(575e) Predicting the Substrate Specificity and Regioselectivity of Halogenases Using Deep Learning
AIChE Annual Meeting
2023
2023 AIChE Annual Meeting
Food, Pharmaceutical & Bioengineering Division
Machine Learning Based Protein Engineering
Thursday, November 9, 2023 - 4:42pm to 5:00pm
Millions of enzymes in databases lack reliable substrate specificity and regioselectivity information, impeding their industrial applications and our comprehensive understanding of biocatalytic diversity in nature. In this study, we present an integrated pipeline that leverages artificial intelligence and a biofoundry named Illinois Biological Foundry for Advanced Biomanufacturing (iBioFAB) for predicting enzyme substrate specificity and regioselectivity.
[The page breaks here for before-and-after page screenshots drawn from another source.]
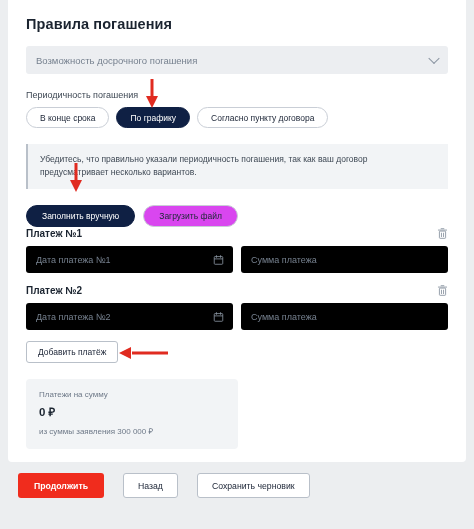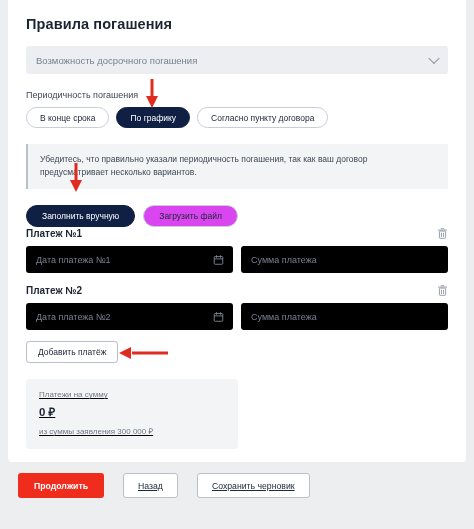--- a/index.html
+++ b/index.html
@@ -158,21 +158,20 @@
     color: #20293a;
     white-space: nowrap;
   }
   .add-row { margin-top: 3px; margin-bottom: 16px; }
   
   .summary {
     background: #f2f4f6;
     border-radius: 4px;
     padding: 11px 13px 13px 13px;
     width: 212px;
-    text-decoration: underline;
   }
   .sum-label { font-size: 8px; color: #6e7988; margin-bottom: 5px; }
   .sum-value { font-size: 11.5px; font-weight: bold; color: #1b2430; margin-bottom: 6px; }
   .sum-sub { font-size: 8px; color: #6e7988; }
   
   .footer {
     position: absolute;
     left: 8px; top: 473px;
     width: 458px;
     display: flex;
@@ -200,21 +199,20 @@
     color: #20293a;
     border: 1px solid #b9c0c9;
     border-radius: 3px;
     font-size: 8.7px;
     font-family: "Liberation Sans", sans-serif;
     display: inline-flex;
     align-items: center;
     justify-content: center;
     padding: 0 14px;
     white-space: nowrap;
-    text-decoration: underline;
   }
   
   .arrow { position: absolute; pointer-events: none; }
   #arrow-freq { left: 144px; top: 79px; }
   #arrow-manual { left: 68px; top: 163px; }
   #arrow-add { left: 118px; top: 345px; }
 </style>
 </head>
 <body>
Our approach involves semi-automatic data extraction from literature, a combined sequence- and structure-based Graph Neural Network for predicting enzyme substrate specificity and regioselectivity, and high-throughput validation of representative enzymes. As a proof of concept, we focused on halogenases across four protein families and validated our model by achieving above 85% accuracy. Our results demonstrate that the functional diversity of halogenases may be considerably underestimated. Extending this pipeline to other protein families could enhance our understanding of the enzyme landscape and enable the discovery of novel enzymes for industrial applications.